Judging from the recent session of the General Assembly, Republicans seem to have become the new Democrats in state politics.

Consider the following developments:

A majority of Republican lawmakers, with the assistance of Democrats, approved what has been accurately described as a “massive tax increase” that will generate more than $900 million a year to pay for highway and bridge construction projects.

The highway bill includes a substantial increase in the gasoline excise tax, a new tax on hotel rooms, and a yearly charge of $200 or $300 on electric vehicles. The tax hikes were strongly supported by the three most powerful Republicans at the Gold Dome: Gov. Nathan Deal, Lt. Gov. Casey Cagle, and Speaker David Ralston.

Sen. Mike Crane (R-Newnan), one of the Republicans who opposed the highway bill, characterized the tax increases as an “unqualified midnight run on Georgia taxpayers.”

“I believe our government ought to be fiscally responsible with the dollars it has without putting a fiscal burden on our families and businesses,” said Sen. John Albers (R-Roswell), who also fought against passage of the bill.

The usual election rhetoric is that Democrats will raise taxes but Republicans will keep them from doing that. As Albers and Crane pointed out, I’m not sure you can say that anymore in Georgia.

Republican lawmakers also terminated a lucrative tax break worth more than $20 million a year that Delta Air Lines has received from the Legislature since 2005. It’s usually the Democrats who are calling for an end to these corporate tax breaks — it was Republicans who actually did it.

Speaker Ralston, with some encouragement from the corporate community, helped stop the passage of a “religious freedom” bill that could have resulted in discrimination against gays and lesbians. You typically hear conservative Republicans make the accusation that Democrats support gay rights, but it was the most powerful GOP member of the House who blocked a bill that could have limited those rights.

For the first time in years, Republicans did not pass a single bill in this session that was intended to punish Georgia’s immigrant communities.

When one Republican tried to slip through a measure that would have prohibited driver’s licenses from being issued to immigrants whose deportation was deferred by President Obama’s executive order, Republicans like Sen.
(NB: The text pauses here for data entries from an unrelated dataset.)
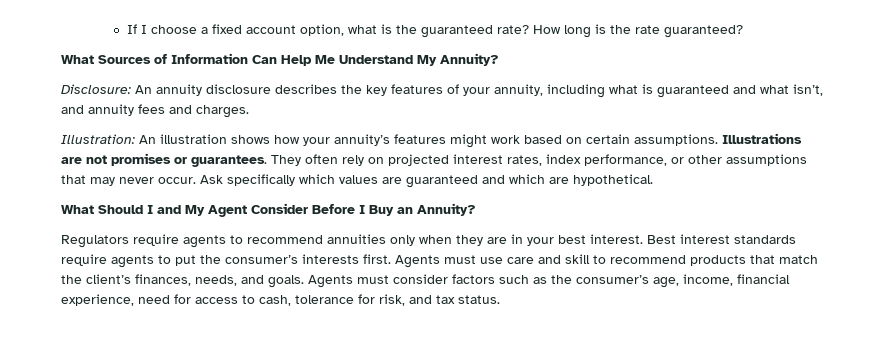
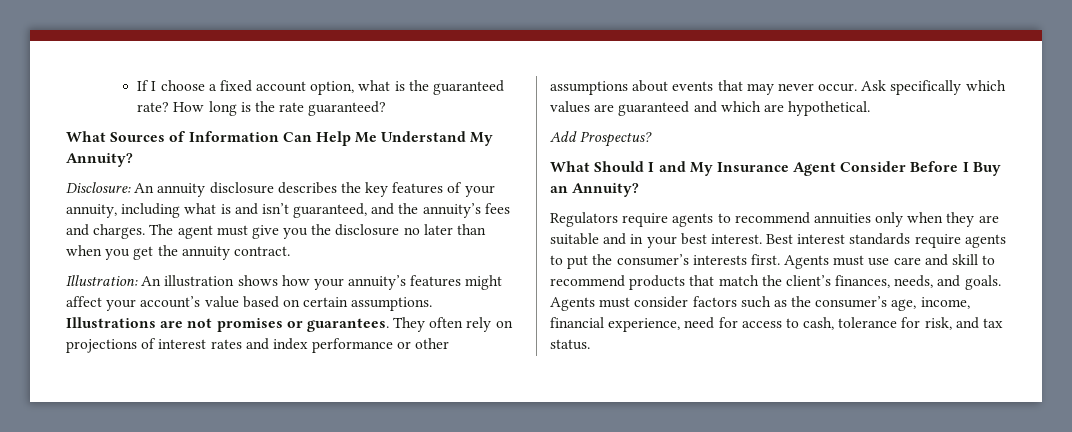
- Disclosure: An annuity disclosure describes the key features of your annuity, including what is guaranteed and what isn’t, and annuity fees and charges.
+ Disclosure: An annuity disclosure describes the key features of your annuity, including what is and isn’t guaranteed, and the annuity’s fees and charges. The agent must give you the disclosure no later than when you get the annuity contract.
- Illustration: An illustration shows how your annuity’s features might work based on certain assumptions.
+ Illustration: An illustration shows how your annuity’s features might affect your account’s value based on certain assumptions.
- They often rely on projected interest rates, index performance, or other assumptions that may never occur.
+ They often rely on projections of interest rates and index performance or other assumptions about events that may never occur.
+ Add Prospectus?
- What Should I and My Agent Consider Before I Buy an Annuity?
+ What Should I and My Insurance Agent Consider Before I Buy an Annuity?
- Regulators require agents to recommend annuities only when they are in your best interest.
+ Regulators require agents to recommend annuities only when they are suitable and in your best interest.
Tommie Williams (R-Lyons) derided his effort and voted it down.

“These kids didn’t come here of their own accord — they were drug here by their parents,” said Williams, who employs a “deferred action” immigrant in his restaurant.

“What this amendment does is, it punishes those kids for the sins of their fathers,” Williams said. “Where is the common sense in that?”
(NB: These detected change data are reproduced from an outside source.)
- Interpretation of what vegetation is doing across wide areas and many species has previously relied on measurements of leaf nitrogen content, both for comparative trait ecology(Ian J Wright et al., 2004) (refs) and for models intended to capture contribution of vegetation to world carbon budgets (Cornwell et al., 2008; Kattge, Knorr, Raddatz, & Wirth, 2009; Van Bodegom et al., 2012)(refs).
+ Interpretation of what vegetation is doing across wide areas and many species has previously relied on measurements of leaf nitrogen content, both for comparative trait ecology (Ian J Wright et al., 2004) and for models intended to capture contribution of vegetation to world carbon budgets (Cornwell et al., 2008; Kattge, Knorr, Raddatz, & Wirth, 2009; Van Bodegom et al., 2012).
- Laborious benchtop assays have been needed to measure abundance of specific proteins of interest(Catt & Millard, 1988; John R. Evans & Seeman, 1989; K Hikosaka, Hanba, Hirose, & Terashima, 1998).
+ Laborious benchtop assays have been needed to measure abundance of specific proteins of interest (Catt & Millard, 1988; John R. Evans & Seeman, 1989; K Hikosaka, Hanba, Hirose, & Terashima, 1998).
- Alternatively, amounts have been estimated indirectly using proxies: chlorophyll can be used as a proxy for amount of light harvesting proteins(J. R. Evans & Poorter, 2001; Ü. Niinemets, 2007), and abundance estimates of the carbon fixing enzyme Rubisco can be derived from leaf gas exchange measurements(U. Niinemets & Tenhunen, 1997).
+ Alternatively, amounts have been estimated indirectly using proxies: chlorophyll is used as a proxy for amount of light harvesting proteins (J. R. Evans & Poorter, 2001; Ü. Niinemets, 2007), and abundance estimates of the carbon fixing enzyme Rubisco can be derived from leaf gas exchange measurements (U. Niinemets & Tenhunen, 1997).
Republicans in the House and Senate — along with their Democratic colleagues — adopted legislation that will require health insurers to cover autism treatments for children up to the age of 6.

Ironically, the insurance mandate in the autism bill is very similar to the insurance mandates that make up the Affordable Care Act. Republican lawmakers loath Obamacare, but they passed an insurance bill just like it to help young children with autism.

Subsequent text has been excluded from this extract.